Production-grade logging for Spark data platforms (Fabric & Databricks)
Project description
LakeTrace Logger
Production-grade logging for Spark data platforms (Microsoft Fabric & Databricks)
LakeTrace is a cross-platform Python logging module designed specifically for Spark data platforms. It provides safe, performant logging with structured output, local file rotation, and optional lakehouse storage integration.
Installation
pip install laketrace
✅ Why LakeTrace (vs SparkLogger)
LakeTrace is built for Spark data platforms and removes the common failure modes of basic Spark logging:
- Driver-safe: no executor logging, no distributed file writes.
- No remote appends: all logging stays local with rotation and retention.
- Structured JSON: consistent records with runtime metadata and bound context.
- Fabric + Databricks aware: platform detection built in.
- Crash‑safe logging: optional
catchprevents formatter errors from breaking jobs. - Scalable I/O: enqueue mode for high-throughput workloads.
✨ Key Features
- Cross‑platform: Fabric notebooks, Fabric Spark jobs, Databricks notebooks/jobs
- Structured JSON with context binding and runtime metadata
- Local rotation, retention, and compression
- Stdout emission for job logs
- Optional end‑of‑run lakehouse upload
- Thread‑safe and notebook re‑execution safe
🚀 Quick Start
from laketrace import get_logger
logger = get_logger("my_job")
logger.info("Starting data processing")
stage = logger.bind(stage="extract", dataset="sales")

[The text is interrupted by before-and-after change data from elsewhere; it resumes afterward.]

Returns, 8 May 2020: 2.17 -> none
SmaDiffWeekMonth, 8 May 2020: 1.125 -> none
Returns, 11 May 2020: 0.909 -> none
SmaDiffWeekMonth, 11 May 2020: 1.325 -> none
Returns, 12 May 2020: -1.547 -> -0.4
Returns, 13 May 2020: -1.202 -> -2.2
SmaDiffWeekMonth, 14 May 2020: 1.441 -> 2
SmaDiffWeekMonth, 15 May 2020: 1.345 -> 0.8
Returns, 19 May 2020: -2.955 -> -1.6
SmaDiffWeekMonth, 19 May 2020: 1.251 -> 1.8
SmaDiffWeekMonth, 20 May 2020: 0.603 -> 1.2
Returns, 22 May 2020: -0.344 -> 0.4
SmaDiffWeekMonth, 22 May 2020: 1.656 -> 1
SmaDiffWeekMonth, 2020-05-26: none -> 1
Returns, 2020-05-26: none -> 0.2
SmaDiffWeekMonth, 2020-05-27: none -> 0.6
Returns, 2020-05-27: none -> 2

stage.info("Extracting sales data")
logger.upload_log_to_lakehouse("Files/logs/my_job.log")
⚙️ Configuration Highlights
logger = get_logger(
"my_job",
config={
"log_dir": "/tmp/laketrace_logs",
"rotation": "500 MB",
"retention": "7 days",
"compression": "gz",
"level": "INFO",
"json": True,
"stdout": True,
"serialize": True,
"enqueue": False,
"filter": None,
"formatter": None,
"catch": True,
}
)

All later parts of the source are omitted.